Democrats, praising her as a well-qualified judge and a mainstream moderate, are warning Republicans that they risk a backlash from Hispanic voters — a growing part of the electorate — if they oppose her.

"Judge Sotomayor should not be chosen to serve on the court because of her Hispanic heritage, but those who oppose her for fear of her unique life experience do no justice to her or our nation. Their names will be listed in our nation's annals of elected officials one step behind America's historic march forward," said Sen. Dick Durbin of Illinois, the No. 2 Democrat.

Republicans bristle at the suggestion that they're not willing to confirm a qualified Hispanic, noting that Democrats used extraordinary measures several years ago to block the confirmation of GOP-nominated Miguel Estrada, a Honduran-born attorney, to a federal appeals court. GOP senators say instead that their opposition to Sotomayor is based on her speeches and record, pointing to a few rulings in which they argue she showed disregard for gun rights, property rights and job discrimination claims by white employees. They also cite comments she's made about the role that a judge's background and perspective can play, especially a 2001 speech in which she said she hoped a "wise Latina" would usually make better decisions than a white man.

"I feel very badly that I have to vote negatively — it's not what I wanted to do when this process started — but I believe that I'm doing the honorable and right thing," said Sen. Orrin Hatch, R-Utah.

Republicans have been particularly critical of Sotomayor's position on the Second Amendment right to keep and bear arms. She was part of a panel that ruled this year that the amendment doesn't limit state actions — only federal ones — in keeping with previous Supreme Court precedent.

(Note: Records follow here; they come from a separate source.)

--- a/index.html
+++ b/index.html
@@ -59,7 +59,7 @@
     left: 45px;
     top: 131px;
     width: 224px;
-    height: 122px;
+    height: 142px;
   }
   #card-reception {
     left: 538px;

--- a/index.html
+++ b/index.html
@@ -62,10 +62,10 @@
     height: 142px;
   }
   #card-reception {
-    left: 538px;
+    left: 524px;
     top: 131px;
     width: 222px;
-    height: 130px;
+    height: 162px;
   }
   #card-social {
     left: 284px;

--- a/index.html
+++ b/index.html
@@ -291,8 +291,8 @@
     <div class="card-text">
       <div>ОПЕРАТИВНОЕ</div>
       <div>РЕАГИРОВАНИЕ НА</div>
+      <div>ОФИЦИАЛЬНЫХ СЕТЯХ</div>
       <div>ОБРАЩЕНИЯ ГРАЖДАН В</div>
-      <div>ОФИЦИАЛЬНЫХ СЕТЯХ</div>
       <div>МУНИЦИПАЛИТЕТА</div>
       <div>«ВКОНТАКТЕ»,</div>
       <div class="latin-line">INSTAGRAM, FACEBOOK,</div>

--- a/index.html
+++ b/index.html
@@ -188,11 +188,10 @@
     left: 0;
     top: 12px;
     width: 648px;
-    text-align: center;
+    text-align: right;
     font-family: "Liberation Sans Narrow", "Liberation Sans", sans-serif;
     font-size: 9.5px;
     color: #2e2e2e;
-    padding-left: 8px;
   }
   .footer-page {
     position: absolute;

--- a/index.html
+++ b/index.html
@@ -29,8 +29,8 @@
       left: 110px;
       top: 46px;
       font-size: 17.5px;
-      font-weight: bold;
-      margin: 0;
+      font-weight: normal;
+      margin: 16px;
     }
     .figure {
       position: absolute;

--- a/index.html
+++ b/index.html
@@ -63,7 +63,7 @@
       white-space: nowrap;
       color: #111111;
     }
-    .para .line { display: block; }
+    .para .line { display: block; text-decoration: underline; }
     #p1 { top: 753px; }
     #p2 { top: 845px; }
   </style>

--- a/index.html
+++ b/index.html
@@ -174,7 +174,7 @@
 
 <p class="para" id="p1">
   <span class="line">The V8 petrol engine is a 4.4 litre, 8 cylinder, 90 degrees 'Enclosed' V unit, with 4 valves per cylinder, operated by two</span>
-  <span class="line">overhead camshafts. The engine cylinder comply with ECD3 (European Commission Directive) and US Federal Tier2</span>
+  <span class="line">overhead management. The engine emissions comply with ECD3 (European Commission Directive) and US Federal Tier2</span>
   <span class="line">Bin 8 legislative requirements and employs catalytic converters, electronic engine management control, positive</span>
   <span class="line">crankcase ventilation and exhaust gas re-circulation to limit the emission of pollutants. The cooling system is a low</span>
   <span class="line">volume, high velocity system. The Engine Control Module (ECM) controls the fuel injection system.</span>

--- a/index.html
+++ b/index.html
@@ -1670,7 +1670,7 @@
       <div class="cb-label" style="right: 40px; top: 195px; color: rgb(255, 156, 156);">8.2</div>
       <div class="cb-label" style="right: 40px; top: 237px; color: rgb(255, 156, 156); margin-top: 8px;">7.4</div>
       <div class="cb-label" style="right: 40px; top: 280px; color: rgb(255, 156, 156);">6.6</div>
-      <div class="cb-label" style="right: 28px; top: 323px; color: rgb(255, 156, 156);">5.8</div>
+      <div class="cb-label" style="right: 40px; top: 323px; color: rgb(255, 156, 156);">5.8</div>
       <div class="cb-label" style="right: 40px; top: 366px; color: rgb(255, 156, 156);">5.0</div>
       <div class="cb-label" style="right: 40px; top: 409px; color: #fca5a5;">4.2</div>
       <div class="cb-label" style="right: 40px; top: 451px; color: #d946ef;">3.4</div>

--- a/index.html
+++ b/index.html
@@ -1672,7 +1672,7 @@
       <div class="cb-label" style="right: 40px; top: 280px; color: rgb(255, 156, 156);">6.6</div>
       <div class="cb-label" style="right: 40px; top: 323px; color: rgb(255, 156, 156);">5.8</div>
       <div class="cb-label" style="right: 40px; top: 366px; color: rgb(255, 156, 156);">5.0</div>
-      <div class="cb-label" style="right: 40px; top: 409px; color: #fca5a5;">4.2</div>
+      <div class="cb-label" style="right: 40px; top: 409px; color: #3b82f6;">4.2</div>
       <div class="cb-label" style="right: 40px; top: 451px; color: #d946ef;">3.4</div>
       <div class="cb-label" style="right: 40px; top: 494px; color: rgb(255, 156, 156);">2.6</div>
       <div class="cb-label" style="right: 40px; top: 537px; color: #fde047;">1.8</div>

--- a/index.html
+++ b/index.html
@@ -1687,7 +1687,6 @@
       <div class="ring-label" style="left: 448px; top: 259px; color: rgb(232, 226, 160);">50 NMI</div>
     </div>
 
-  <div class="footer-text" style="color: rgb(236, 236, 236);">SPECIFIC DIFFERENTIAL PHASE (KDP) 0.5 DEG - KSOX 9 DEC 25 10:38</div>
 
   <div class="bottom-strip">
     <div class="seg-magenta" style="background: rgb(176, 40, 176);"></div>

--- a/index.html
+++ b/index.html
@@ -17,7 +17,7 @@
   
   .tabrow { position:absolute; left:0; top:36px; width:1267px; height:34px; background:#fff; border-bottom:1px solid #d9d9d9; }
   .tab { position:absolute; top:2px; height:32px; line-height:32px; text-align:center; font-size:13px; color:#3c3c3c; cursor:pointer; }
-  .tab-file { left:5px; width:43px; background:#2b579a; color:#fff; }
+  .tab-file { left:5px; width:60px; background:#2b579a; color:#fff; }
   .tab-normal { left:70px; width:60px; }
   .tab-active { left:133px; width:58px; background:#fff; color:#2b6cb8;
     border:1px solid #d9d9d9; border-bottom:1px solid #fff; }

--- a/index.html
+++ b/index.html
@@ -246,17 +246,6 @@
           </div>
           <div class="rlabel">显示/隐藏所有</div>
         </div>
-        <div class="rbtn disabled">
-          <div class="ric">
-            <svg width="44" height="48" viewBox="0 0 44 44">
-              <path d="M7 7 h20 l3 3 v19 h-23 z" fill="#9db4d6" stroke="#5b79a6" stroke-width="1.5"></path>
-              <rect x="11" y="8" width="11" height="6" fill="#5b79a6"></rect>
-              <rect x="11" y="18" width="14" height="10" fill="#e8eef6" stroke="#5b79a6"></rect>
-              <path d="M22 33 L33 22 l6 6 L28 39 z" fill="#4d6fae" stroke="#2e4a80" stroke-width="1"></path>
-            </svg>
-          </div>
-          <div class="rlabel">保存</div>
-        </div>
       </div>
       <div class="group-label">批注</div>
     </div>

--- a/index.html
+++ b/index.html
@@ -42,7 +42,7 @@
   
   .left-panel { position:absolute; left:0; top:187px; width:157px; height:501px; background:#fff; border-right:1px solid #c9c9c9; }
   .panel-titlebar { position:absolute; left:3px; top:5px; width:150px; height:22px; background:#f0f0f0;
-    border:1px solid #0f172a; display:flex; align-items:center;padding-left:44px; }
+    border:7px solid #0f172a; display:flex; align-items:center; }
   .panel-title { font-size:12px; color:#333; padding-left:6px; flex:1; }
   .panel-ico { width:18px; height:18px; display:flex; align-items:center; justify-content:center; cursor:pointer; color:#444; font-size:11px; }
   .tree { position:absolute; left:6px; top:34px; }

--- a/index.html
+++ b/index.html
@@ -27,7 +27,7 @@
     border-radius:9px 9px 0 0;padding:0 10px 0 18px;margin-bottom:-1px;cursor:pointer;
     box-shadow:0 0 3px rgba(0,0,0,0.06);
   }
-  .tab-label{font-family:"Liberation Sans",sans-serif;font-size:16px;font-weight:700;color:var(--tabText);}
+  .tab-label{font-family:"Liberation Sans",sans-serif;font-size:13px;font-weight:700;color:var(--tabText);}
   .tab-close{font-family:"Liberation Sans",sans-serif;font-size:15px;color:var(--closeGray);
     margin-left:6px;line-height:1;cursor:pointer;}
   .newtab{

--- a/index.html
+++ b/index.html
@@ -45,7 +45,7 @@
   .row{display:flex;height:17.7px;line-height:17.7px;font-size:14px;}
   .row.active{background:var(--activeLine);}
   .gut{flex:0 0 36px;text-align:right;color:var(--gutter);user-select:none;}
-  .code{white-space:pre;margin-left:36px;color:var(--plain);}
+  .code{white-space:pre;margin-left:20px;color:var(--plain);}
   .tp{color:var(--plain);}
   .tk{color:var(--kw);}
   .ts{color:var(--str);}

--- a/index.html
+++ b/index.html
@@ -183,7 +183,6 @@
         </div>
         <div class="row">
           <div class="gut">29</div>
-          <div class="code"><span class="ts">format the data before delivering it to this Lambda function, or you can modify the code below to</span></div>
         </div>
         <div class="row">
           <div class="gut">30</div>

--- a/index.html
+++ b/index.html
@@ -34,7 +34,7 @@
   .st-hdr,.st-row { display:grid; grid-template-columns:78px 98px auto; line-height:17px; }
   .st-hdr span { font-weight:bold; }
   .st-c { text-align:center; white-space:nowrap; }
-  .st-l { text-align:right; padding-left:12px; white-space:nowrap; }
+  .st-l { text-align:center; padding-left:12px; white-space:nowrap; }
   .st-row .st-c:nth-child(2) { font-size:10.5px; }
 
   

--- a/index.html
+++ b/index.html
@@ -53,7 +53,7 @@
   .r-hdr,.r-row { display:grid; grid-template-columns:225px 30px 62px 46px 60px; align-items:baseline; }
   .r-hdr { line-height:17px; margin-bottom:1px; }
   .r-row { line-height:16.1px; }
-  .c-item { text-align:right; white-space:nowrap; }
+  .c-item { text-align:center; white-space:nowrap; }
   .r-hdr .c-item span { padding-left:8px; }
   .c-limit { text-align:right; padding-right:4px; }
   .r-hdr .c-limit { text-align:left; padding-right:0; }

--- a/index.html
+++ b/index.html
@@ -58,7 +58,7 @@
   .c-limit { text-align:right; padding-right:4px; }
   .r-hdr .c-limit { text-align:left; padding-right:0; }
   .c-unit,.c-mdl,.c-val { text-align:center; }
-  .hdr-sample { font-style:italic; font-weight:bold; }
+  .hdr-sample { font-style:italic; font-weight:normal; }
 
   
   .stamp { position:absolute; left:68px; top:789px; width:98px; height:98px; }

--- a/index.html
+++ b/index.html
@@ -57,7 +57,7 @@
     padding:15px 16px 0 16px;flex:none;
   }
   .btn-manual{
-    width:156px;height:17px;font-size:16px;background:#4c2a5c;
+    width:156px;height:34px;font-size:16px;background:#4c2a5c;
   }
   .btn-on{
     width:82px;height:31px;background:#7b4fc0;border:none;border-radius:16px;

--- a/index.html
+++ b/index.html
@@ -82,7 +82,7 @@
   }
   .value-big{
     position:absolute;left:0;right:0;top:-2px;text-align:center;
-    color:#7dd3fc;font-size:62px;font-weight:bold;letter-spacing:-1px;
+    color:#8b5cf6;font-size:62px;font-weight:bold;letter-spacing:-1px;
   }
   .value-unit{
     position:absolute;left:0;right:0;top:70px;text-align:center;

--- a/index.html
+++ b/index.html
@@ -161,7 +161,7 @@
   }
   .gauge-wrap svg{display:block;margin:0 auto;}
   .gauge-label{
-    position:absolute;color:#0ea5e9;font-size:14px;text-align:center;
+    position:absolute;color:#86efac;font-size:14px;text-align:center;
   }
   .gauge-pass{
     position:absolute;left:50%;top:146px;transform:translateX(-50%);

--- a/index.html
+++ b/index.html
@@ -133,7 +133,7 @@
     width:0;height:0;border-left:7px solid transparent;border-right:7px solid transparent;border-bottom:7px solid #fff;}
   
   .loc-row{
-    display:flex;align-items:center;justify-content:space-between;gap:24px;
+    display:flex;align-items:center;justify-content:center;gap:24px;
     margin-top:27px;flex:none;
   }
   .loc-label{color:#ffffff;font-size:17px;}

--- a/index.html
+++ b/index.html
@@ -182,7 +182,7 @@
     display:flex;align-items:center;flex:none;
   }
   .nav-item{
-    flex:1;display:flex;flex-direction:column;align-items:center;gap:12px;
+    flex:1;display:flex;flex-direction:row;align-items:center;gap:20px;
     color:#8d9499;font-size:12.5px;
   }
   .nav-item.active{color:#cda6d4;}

But gun rights supporters said her court shouldn't have called the issue "settled law," and they criticized her for refusing during her confirmation hearings to go beyond what the high court has said and declare that the Second Amendment applies to the states.

The National Rifle Association is strongly opposing her and has threatened to downgrade any senator who votes to confirm Sotomayor in its closely watched candidate ratings. The warning has made little impact on Democrats, many of whom have rallied behind the judge despite their perfect or near-perfect ratings from the NRA, but it may have influenced some Republicans who were initially considered possible supporters but have since announced their opposition, citing gun rights as a key reason.

Obama named Sotomayor to replace retiring Justice David Souter, a liberal named by a Republican president, and she's not expected to alter the court's ideological balance.